> **Working data**
--
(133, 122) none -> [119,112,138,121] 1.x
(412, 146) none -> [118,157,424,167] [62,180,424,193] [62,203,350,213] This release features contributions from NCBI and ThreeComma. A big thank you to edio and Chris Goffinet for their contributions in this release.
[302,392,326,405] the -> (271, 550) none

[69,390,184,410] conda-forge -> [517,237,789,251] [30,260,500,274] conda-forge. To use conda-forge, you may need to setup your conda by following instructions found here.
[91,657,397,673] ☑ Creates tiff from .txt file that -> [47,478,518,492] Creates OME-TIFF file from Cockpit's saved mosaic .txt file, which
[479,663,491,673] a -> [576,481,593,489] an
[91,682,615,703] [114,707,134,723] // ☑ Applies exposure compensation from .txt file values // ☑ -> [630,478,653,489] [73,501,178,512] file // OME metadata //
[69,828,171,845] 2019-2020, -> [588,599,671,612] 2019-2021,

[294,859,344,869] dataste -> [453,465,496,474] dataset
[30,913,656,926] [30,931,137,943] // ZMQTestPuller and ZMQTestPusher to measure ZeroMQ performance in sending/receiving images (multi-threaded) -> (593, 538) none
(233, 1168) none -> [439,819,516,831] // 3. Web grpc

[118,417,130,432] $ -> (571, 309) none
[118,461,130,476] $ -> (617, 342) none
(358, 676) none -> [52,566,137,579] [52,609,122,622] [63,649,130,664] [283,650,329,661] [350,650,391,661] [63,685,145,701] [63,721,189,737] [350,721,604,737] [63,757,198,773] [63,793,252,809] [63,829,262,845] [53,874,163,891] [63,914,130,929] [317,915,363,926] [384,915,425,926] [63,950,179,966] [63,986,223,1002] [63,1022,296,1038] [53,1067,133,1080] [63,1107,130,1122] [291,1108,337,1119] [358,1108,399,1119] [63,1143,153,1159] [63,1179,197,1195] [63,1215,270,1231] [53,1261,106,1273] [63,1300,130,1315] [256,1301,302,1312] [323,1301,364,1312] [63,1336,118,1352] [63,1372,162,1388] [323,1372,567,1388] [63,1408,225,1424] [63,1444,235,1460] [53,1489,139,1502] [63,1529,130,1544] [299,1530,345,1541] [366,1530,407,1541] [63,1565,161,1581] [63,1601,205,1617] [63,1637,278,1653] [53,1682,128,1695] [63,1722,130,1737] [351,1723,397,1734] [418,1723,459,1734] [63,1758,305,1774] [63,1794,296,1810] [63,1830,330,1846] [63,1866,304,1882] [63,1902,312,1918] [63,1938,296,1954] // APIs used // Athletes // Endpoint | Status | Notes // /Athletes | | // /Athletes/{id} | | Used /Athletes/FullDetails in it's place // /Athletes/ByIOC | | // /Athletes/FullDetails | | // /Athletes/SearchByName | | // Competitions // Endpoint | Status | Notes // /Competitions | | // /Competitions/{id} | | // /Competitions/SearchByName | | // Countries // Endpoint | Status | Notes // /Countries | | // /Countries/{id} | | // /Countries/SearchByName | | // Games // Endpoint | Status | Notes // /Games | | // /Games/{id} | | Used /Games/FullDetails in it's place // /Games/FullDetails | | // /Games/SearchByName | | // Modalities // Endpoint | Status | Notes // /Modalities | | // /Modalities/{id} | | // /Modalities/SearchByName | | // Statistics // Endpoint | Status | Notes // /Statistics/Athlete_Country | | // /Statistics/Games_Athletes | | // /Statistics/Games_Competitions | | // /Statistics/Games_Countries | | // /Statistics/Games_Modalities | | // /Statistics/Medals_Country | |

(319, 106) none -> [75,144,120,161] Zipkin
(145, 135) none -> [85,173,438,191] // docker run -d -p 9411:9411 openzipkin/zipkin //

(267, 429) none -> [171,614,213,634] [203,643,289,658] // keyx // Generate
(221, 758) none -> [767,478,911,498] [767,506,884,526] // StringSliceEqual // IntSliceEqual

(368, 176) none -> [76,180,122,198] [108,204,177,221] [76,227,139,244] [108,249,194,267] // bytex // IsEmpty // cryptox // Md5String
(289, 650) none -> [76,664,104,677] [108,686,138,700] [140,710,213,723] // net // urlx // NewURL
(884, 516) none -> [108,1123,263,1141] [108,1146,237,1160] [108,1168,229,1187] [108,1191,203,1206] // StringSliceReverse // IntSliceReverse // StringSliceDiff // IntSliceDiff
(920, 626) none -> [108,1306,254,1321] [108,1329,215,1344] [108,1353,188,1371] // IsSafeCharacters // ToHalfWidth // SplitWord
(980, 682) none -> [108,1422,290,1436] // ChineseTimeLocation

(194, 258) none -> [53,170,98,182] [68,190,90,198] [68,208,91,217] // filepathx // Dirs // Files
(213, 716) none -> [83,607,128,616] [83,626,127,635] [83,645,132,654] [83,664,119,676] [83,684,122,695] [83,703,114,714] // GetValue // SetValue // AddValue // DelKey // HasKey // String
--
> **Task instructions**
Copy every record again, keeping each word unchanged.

> **Exercise response**
(133, 122) none -> [119,112,138,121] 1.x
(412, 146) none -> [118,157,424,167] [62,180,424,193] [62,203,350,213] This release features contributions from NCBI and ThreeComma. A big thank you to edio and Chris Goffinet for their contributions in this release.
[302,392,326,405] the -> (271, 550) none

[69,390,184,410] conda-forge -> [517,237,789,251] [30,260,500,274] conda-forge. To use conda-forge, you may need to setup your conda by following instructions found here.
[91,657,397,673] ☑ Creates tiff from .txt file that -> [47,478,518,492] Creates OME-TIFF file from Cockpit's saved mosaic .txt file, which
[479,663,491,673] a -> [576,481,593,489] an
[91,682,615,703] [114,707,134,723] // ☑ Applies exposure compensation from .txt file values // ☑ -> [630,478,653,489] [73,501,178,512] file // OME metadata //
[69,828,171,845] 2019-2020, -> [588,599,671,612] 2019-2021,

[294,859,344,869] dataste -> [453,465,496,474] dataset
[30,913,656,926] [30,931,137,943] // ZMQTestPuller and ZMQTestPusher to measure ZeroMQ performance in sending/receiving images (multi-threaded) -> (593, 538) none
(233, 1168) none -> [439,819,516,831] // 3. Web grpc

[118,417,130,432] $ -> (571, 309) none
[118,461,130,476] $ -> (617, 342) none
(358, 676) none -> [52,566,137,579] [52,609,122,622] [63,649,130,664] [283,650,329,661] [350,650,391,661] [63,685,145,701] [63,721,189,737] [350,721,604,737] [63,757,198,773] [63,793,252,809] [63,829,262,845] [53,874,163,891] [63,914,130,929] [317,915,363,926] [384,915,425,926] [63,950,179,966] [63,986,223,1002] [63,1022,296,1038] [53,1067,133,1080] [63,1107,130,1122] [291,1108,337,1119] [358,1108,399,1119] [63,1143,153,1159] [63,1179,197,1195] [63,1215,270,1231] [53,1261,106,1273] [63,1300,130,1315] [256,1301,302,1312] [323,1301,364,1312] [63,1336,118,1352] [63,1372,162,1388] [323,1372,567,1388] [63,1408,225,1424] [63,1444,235,1460] [53,1489,139,1502] [63,1529,130,1544] [299,1530,345,1541] [366,1530,407,1541] [63,1565,161,1581] [63,1601,205,1617] [63,1637,278,1653] [53,1682,128,1695] [63,1722,130,1737] [351,1723,397,1734] [418,1723,459,1734] [63,1758,305,1774] [63,1794,296,1810] [63,1830,330,1846] [63,1866,304,1882] [63,1902,312,1918] [63,1938,296,1954] // APIs used // Athletes // Endpoint | Status | Notes // /Athletes | | // /Athletes/{id} | | Used /Athletes/FullDetails in it's place // /Athletes/ByIOC | | // /Athletes/FullDetails | | // /Athletes/SearchByName | | // Competitions // Endpoint | Status | Notes // /Competitions | | // /Competitions/{id} | | // /Competitions/SearchByName | | // Countries // Endpoint | Status | Notes // /Countries | | // /Countries/{id} | | // /Countries/SearchByName | | // Games // Endpoint | Status | Notes // /Games | | // /Games/{id} | | Used /Games/FullDetails in it's place // /Games/FullDetails | | // /Games/SearchByName | | // Modalities // Endpoint | Status | Notes // /Modalities | | // /Modalities/{id} | | // /Modalities/SearchByName | | // Statistics // Endpoint | Status | Notes // /Statistics/Athlete_Country | | // /Statistics/Games_Athletes | | // /Statistics/Games_Competitions | | // /Statistics/Games_Countries | | // /Statistics/Games_Modalities | | // /Statistics/Medals_Country | |

(319, 106) none -> [75,144,120,161] Zipkin
(145, 135) none -> [85,173,438,191] // docker run -d -p 9411:9411 openzipkin/zipkin //

(267, 429) none -> [171,614,213,634] [203,643,289,658] // keyx // Generate
(221, 758) none -> [767,478,911,498] [767,506,884,526] // StringSliceEqual // IntSliceEqual

(368, 176) none -> [76,180,122,198] [108,204,177,221] [76,227,139,244] [108,249,194,267] // bytex // IsEmpty // cryptox // Md5String
(289, 650) none -> [76,664,104,677] [108,686,138,700] [140,710,213,723] // net // urlx // NewURL
(884, 516) none -> [108,1123,263,1141] [108,1146,237,1160] [108,1168,229,1187] [108,1191,203,1206] // StringSliceReverse // IntSliceReverse // StringSliceDiff // IntSliceDiff
(920, 626) none -> [108,1306,254,1321] [108,1329,215,1344] [108,1353,188,1371] // IsSafeCharacters // ToHalfWidth // SplitWord
(980, 682) none -> [108,1422,290,1436] // ChineseTimeLocation

(194, 258) none -> [53,170,98,182] [68,190,90,198] [68,208,91,217] // filepathx // Dirs // Files
(213, 716) none -> [83,607,128,616] [83,626,127,635] [83,645,132,654] [83,664,119,676] [83,684,122,695] [83,703,114,714] // GetValue // SetValue // AddValue // DelKey // HasKey // String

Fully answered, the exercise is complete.